> WHAT TO DO
Would you return exactly the lines running from the one with "total quantity: 810 -> 832" to the bottom of the listing below, and no others?

☆ ☆ ☆ ☆ ☆ ☆ ☆

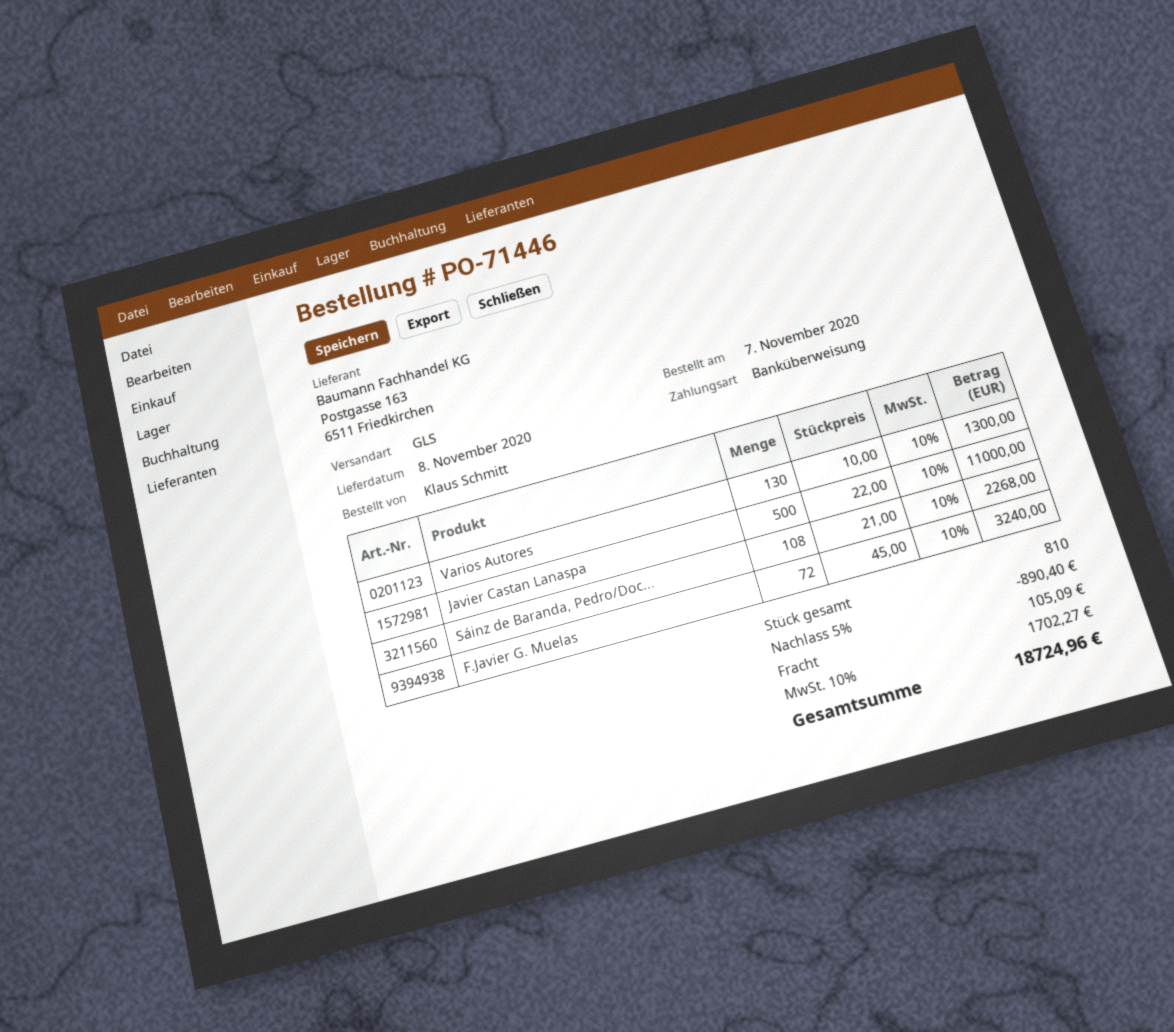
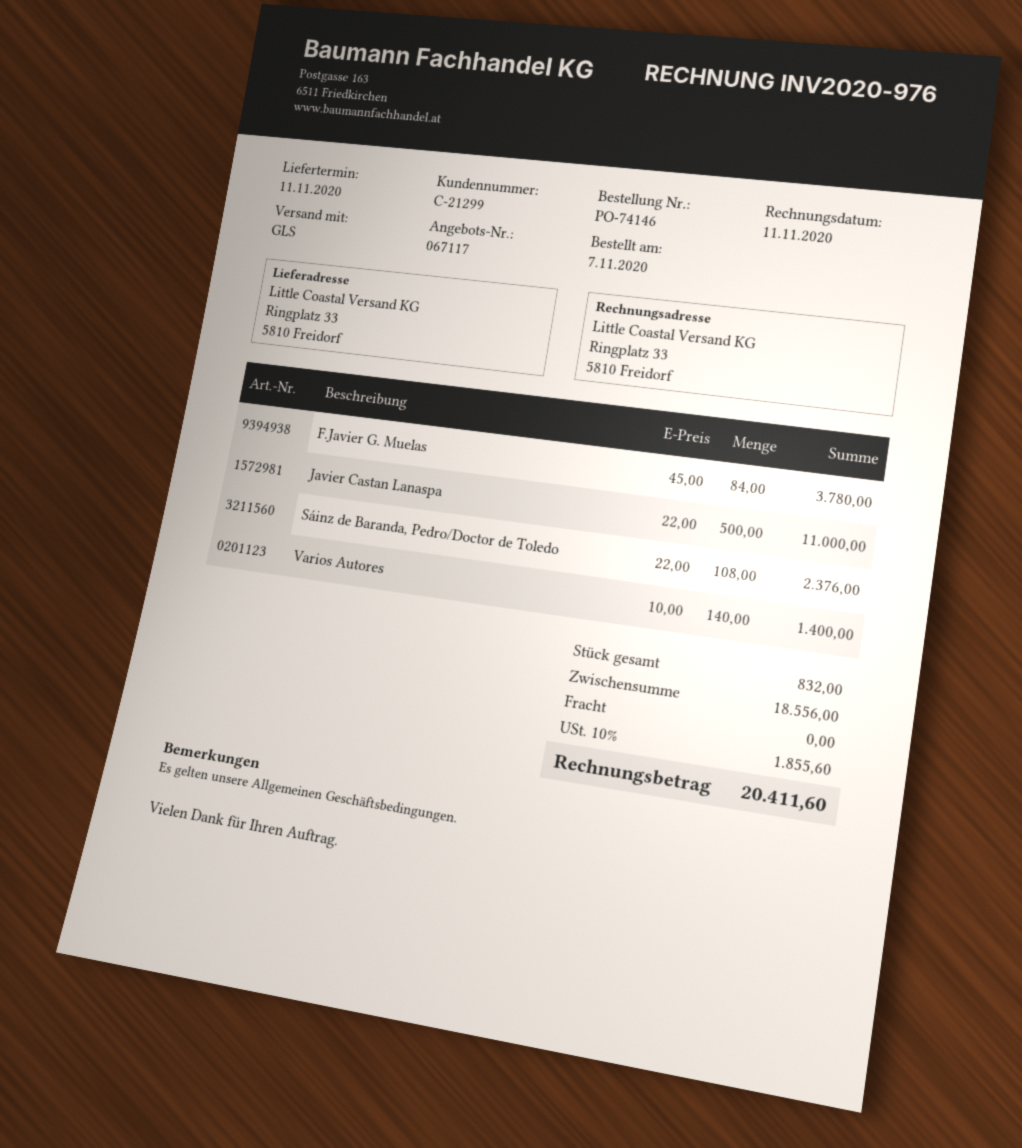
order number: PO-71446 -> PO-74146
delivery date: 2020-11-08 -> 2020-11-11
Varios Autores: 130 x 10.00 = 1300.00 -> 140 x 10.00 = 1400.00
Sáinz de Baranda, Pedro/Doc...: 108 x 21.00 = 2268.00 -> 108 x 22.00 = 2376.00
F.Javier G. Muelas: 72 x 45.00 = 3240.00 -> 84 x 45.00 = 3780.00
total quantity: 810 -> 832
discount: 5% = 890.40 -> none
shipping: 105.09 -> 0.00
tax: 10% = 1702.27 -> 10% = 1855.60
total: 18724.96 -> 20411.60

☆ ☆ ☆ ☆ ☆ ☆ ☆

> ANSWER TO THIS TASK
total quantity: 810 -> 832
discount: 5% = 890.40 -> none
shipping: 105.09 -> 0.00
tax: 10% = 1702.27 -> 10% = 1855.60
total: 18724.96 -> 20411.60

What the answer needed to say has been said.